:: GIVEN ENTRIES ::

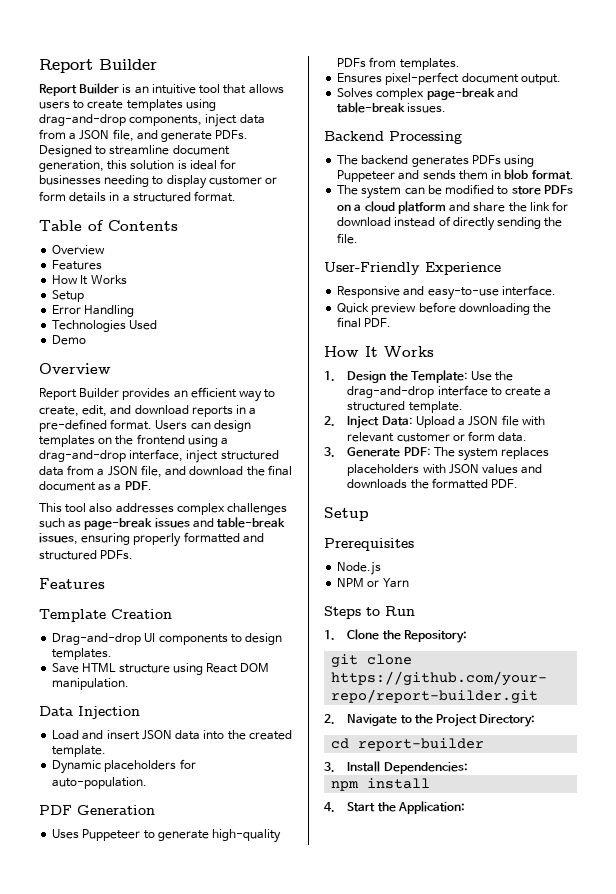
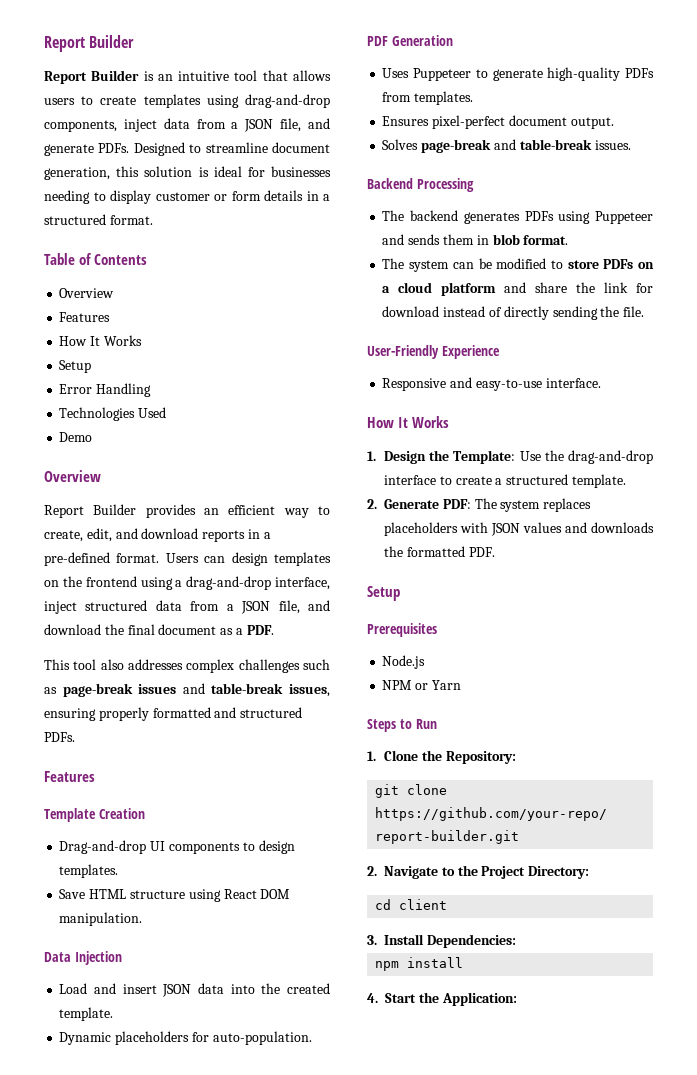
- Solves complex page-break and table-break issues.
+ Solves page-break and table-break issues.
- Quick preview before downloading the final PDF.
- 2. Inject Data: Upload a JSON file with relevant customer or form data.
- 3. Generate PDF: The system replaces placeholders with JSON values and downloads the formatted PDF.
+ 2. Generate PDF: The system replaces placeholders with JSON values and downloads the formatted PDF.
- cd report-builder
+ cd client

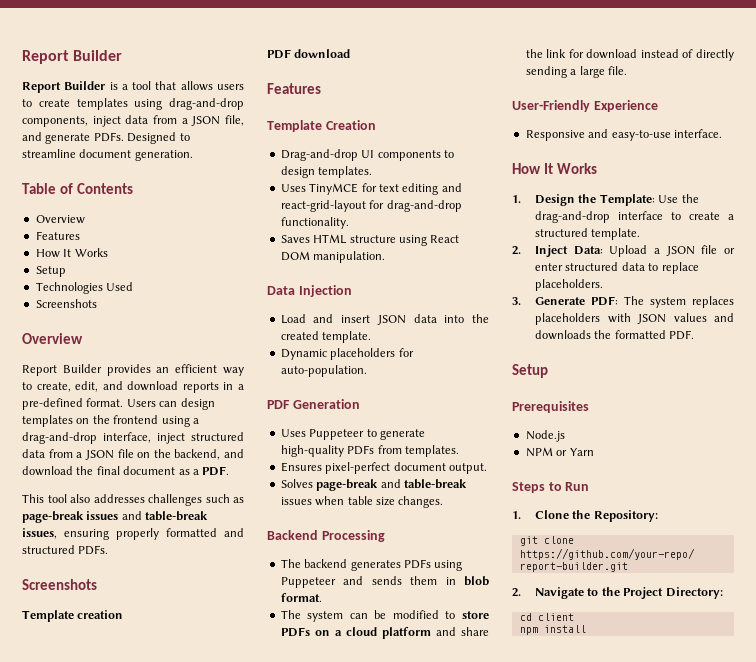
- Report Builder is an intuitive tool that allows users to create templates using drag-and-drop components, inject data from a JSON file, and generate PDFs.
+ Report Builder is a tool that allows users to create templates using drag-and-drop components, inject data from a JSON file, and generate PDFs.
- Designed to streamline document generation, this solution is ideal for businesses needing to display customer or form details in a structured format.
+ Designed to streamline document generation.
- Error Handling
  Technologies Used
- Demo
+ Screenshots
- Users can design templates on the frontend using a drag-and-drop interface, inject structured data from a JSON file, and download the final document as a PDF.
+ Users can design templates on the frontend using a drag-and-drop interface, inject structured data from a JSON file on the backend, and download the final document as a PDF.
- This tool also addresses complex challenges such as page-break issues and table-break issues, ensuring properly formatted and structured PDFs.
+ This tool also addresses challenges such as page-break issues and table-break issues, ensuring properly formatted and structured PDFs.
+ Screenshots
+ Template creation
+ PDF download
- Save HTML structure using React DOM manipulation.
+ Uses TinyMCE for text editing and react-grid-layout for drag-and-drop functionality.
+ Saves HTML structure using React DOM manipulation.
- Solves page-break and table-break issues.
+ Solves page-break and table-break issues when table size changes.
- The system can be modified to store PDFs on a cloud platform and share the link for download instead of directly sending the file.
+ The system can be modified to store PDFs on a cloud platform and share the link for download instead of directly sending a large file.
- 2. Generate PDF: The system replaces placeholders with JSON values and downloads the formatted PDF.
+ 2. Inject Data: Upload a JSON file or enter structured data to replace placeholders.
+ 3. Generate PDF: The system replaces placeholders with JSON values and downloads the formatted PDF.
- 3. Install Dependencies:
- 4. Start the Application:

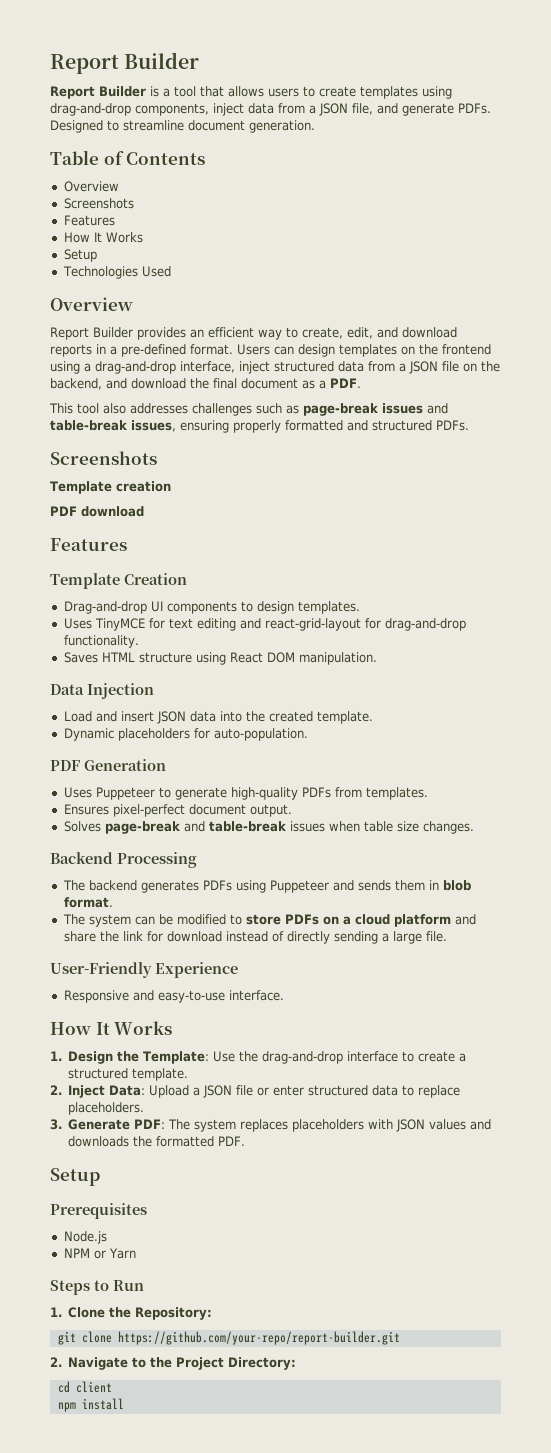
  Table of Contents
  Overview
+ Screenshots
  Technologies Used
- Screenshots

:::

== PROBLEM DETAILS ==
Because the copy must hold no pictures, return only the lines that run from the line containing "- Error Handling" to the end of the data above, each exactly as it stands.

== PROBLEM SOLUTION ==
- Error Handling
  Technologies Used
- Demo
+ Screenshots
- Users can design templates on the frontend using a drag-and-drop interface, inject structured data from a JSON file, and download the final document as a PDF.
+ Users can design templates on the frontend using a drag-and-drop interface, inject structured data from a JSON file on the backend, and download the final document as a PDF.
- This tool also addresses complex challenges such as page-break issues and table-break issues, ensuring properly formatted and structured PDFs.
+ This tool also addresses challenges such as page-break issues and table-break issues, ensuring properly formatted and structured PDFs.
+ Screenshots
+ Template creation
+ PDF download
- Save HTML structure using React DOM manipulation.
+ Uses TinyMCE for text editing and react-grid-layout for drag-and-drop functionality.
+ Saves HTML structure using React DOM manipulation.
- Solves page-break and table-break issues.
+ Solves page-break and table-break issues when table size changes.
- The system can be modified to store PDFs on a cloud platform and share the link for download instead of directly sending the file.
+ The system can be modified to store PDFs on a cloud platform and share the link for download instead of directly sending a large file.
- 2. Generate PDF: The system replaces placeholders with JSON values and downloads the formatted PDF.
+ 2. Inject Data: Upload a JSON file or enter structured data to replace placeholders.
+ 3. Generate PDF: The system replaces placeholders with JSON values and downloads the formatted PDF.
- 3. Install Dependencies:
- 4. Start the Application:

  Table of Contents
  Overview
+ Screenshots
  Technologies Used
- Screenshots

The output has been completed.